→ Entries shown
+===+

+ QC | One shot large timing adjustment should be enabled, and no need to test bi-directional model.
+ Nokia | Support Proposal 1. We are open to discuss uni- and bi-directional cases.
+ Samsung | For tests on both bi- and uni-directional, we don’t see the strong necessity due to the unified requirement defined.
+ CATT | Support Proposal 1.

+===+

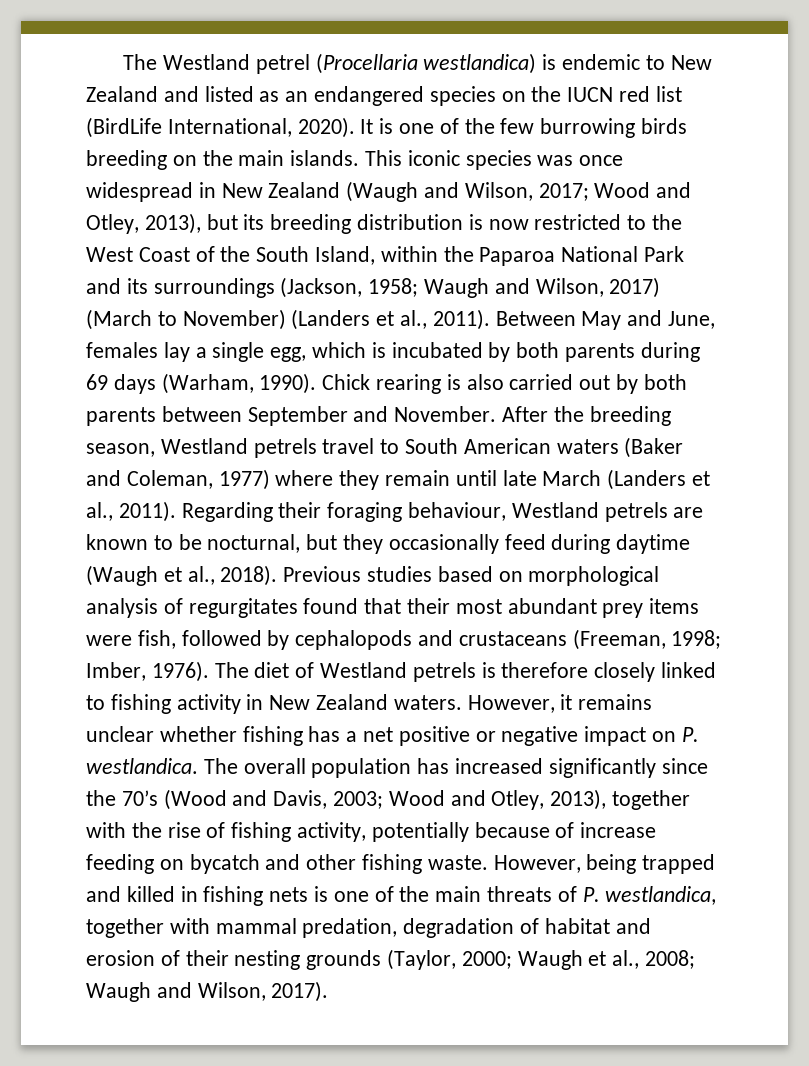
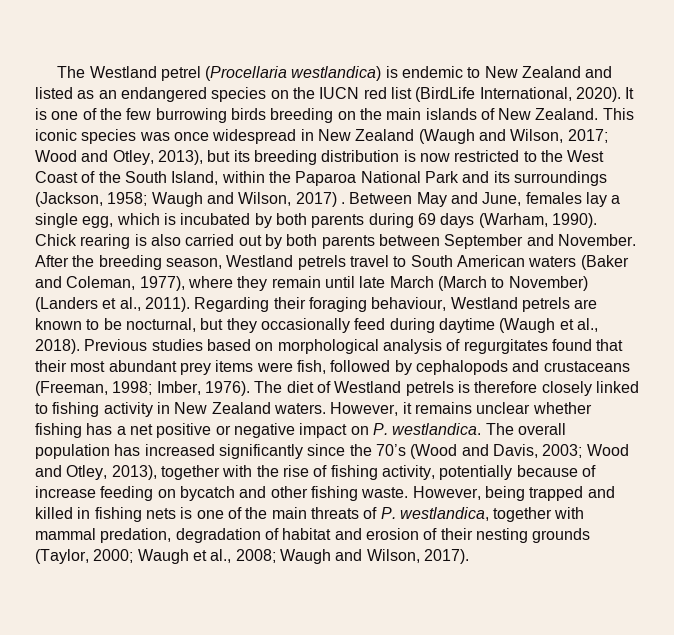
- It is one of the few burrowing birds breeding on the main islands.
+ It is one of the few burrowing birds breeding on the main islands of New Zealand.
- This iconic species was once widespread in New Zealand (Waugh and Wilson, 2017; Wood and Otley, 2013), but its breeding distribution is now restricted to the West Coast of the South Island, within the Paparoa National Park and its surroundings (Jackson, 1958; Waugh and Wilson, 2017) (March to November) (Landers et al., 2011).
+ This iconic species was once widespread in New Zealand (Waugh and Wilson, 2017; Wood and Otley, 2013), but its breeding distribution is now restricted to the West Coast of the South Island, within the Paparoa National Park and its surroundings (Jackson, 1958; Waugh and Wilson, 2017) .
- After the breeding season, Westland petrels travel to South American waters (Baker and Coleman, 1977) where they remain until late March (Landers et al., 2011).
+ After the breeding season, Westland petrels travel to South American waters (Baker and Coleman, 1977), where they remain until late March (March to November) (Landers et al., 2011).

+===+

→ How to complete this task
Above are the records; copy exactly the lines from the line with "and bi-directional cases." through the line with "CATT | Support Proposal 1.", both included.

→ Written answer
+ Nokia | Support Proposal 1. We are open to discuss uni- and bi-directional cases.
+ Samsung | For tests on both bi- and uni-directional, we don’t see the strong necessity due to the unified requirement defined.
+ CATT | Support Proposal 1.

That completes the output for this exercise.